Ok, so this blog could really be called "EnviroFamily", but it wouldn't have the same familiar ring to it reminding us of the environment. As you can probably guess by the name, it's a website devoted to environmental responsibility, especially in regards to raising families. Plus, it's written by two run-of-the-mill stay-at-home moms in Portland, Oregon. Their whole shtick is the idea of "baby steps" -- huge, astronomical lifestyle changes just aren't practical in a family setting. At any rate, it's been very helpful for me in my quest to s-l-o-w-l-y adjust our lifestyle so that we live in a more economical, sustainable, and earth-friendly way, and by my own actions, to teach Ian to do the same.
What I love most about EnviroMom is that they're so NOT pushy and judgmental. In fact, they spend most of their time talking about what they haven't mastered yet and ideas they're still just thinking about but haven't implemented yet. It's a daily chronicle of their little "baby step" decisions to cut this small thing out, or add this activity to their lives, etc.
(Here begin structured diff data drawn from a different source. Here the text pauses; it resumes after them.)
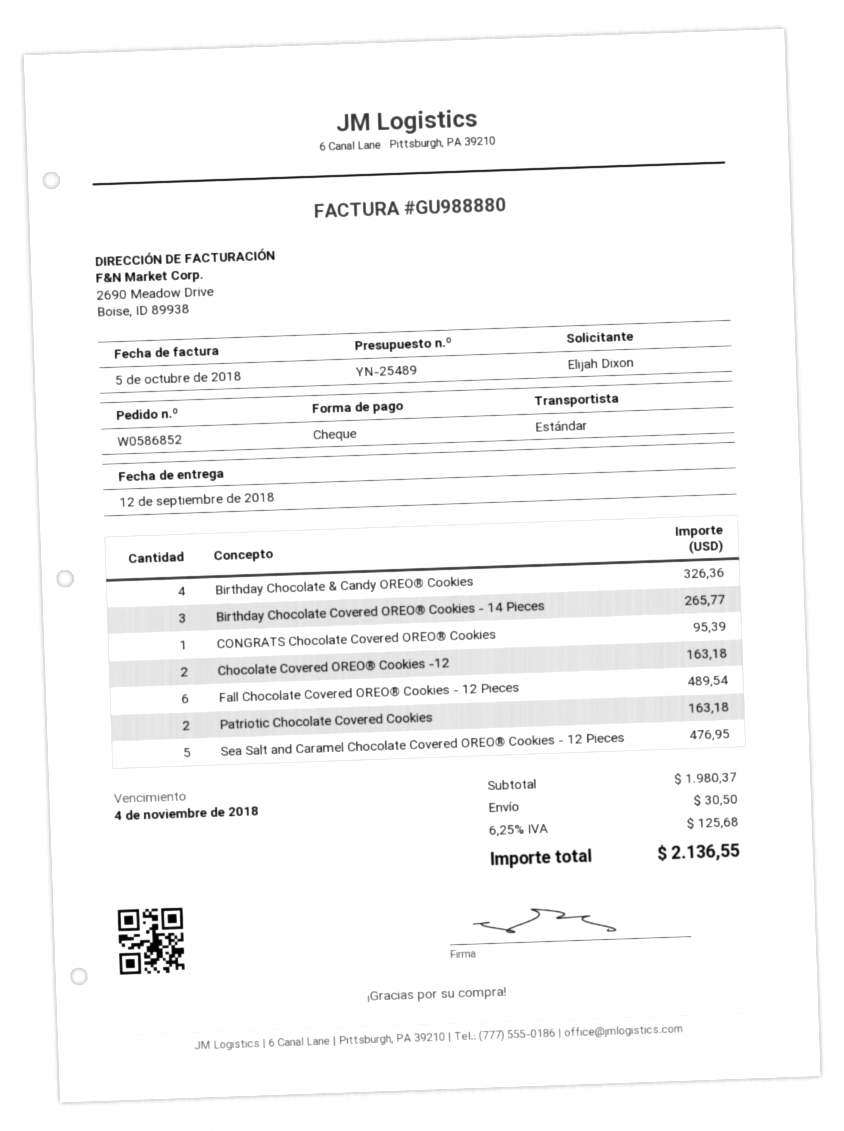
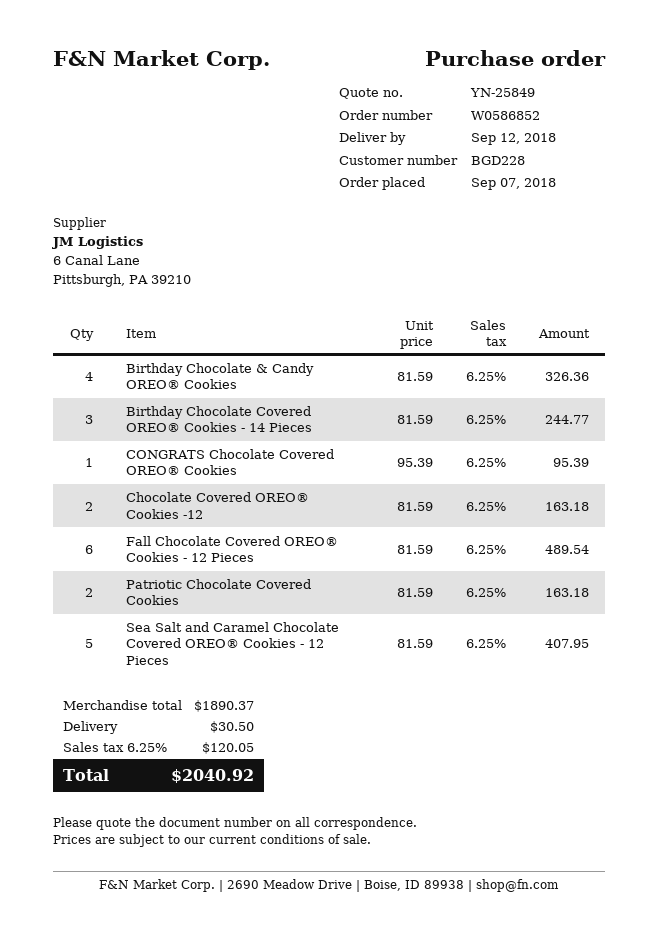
quote number: YN-25489 -> YN-25849
Birthday Chocolate Covered OREO® Cookies - 14 Pieces: 3 for 265.77 -> 3 for 244.77
Sea Salt and Caramel Chocolate Covered OREO® Cookies - 12 Pieces: 5 for 476.95 -> 5 for 407.95
subtotal: 1980.37 -> 1890.37
tax: 6.25% = 125.68 -> 6.25% = 120.05
total: 2136.55 -> 2040.92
Some things I've changed in our household because of EnviroMom are:
- using old diapers instead of paper towels
- using cloth napkins instead of paper napkins
- buying in bulk to save on container consumption
- generally reducing what I bring in to the house so I don't have to recycle/throw away as much
- composting my food prep scraps instead of tossing them in the garbage
- using homemade vinegar solutions to clean my windows instead of store-bought ones
- using phosphate-free dishwasher detergent along with vinegar in my dishwasher
- spending more time outdoors
- trying to limit Ian's toys to mostly wooden ones instead of plastic
- feeding Ian snacks that are homemade/fresh and not out of a box or a package
Some things that are still "stewing" in my brain for possible future baby steps:
- using wash cloths instead of toilet paper for every day use
- buying bikes to do more of our errand running/church going that way instead of in our gas-guzzling Jeep
- buying most or all of our food through local businesses or farms
- switching to "greener" beauty products (possibly reducing my use of makeup -- gasp!)
- canning/freezing food like crazy in the summer so I don't have to buy it through non-local means in the winter.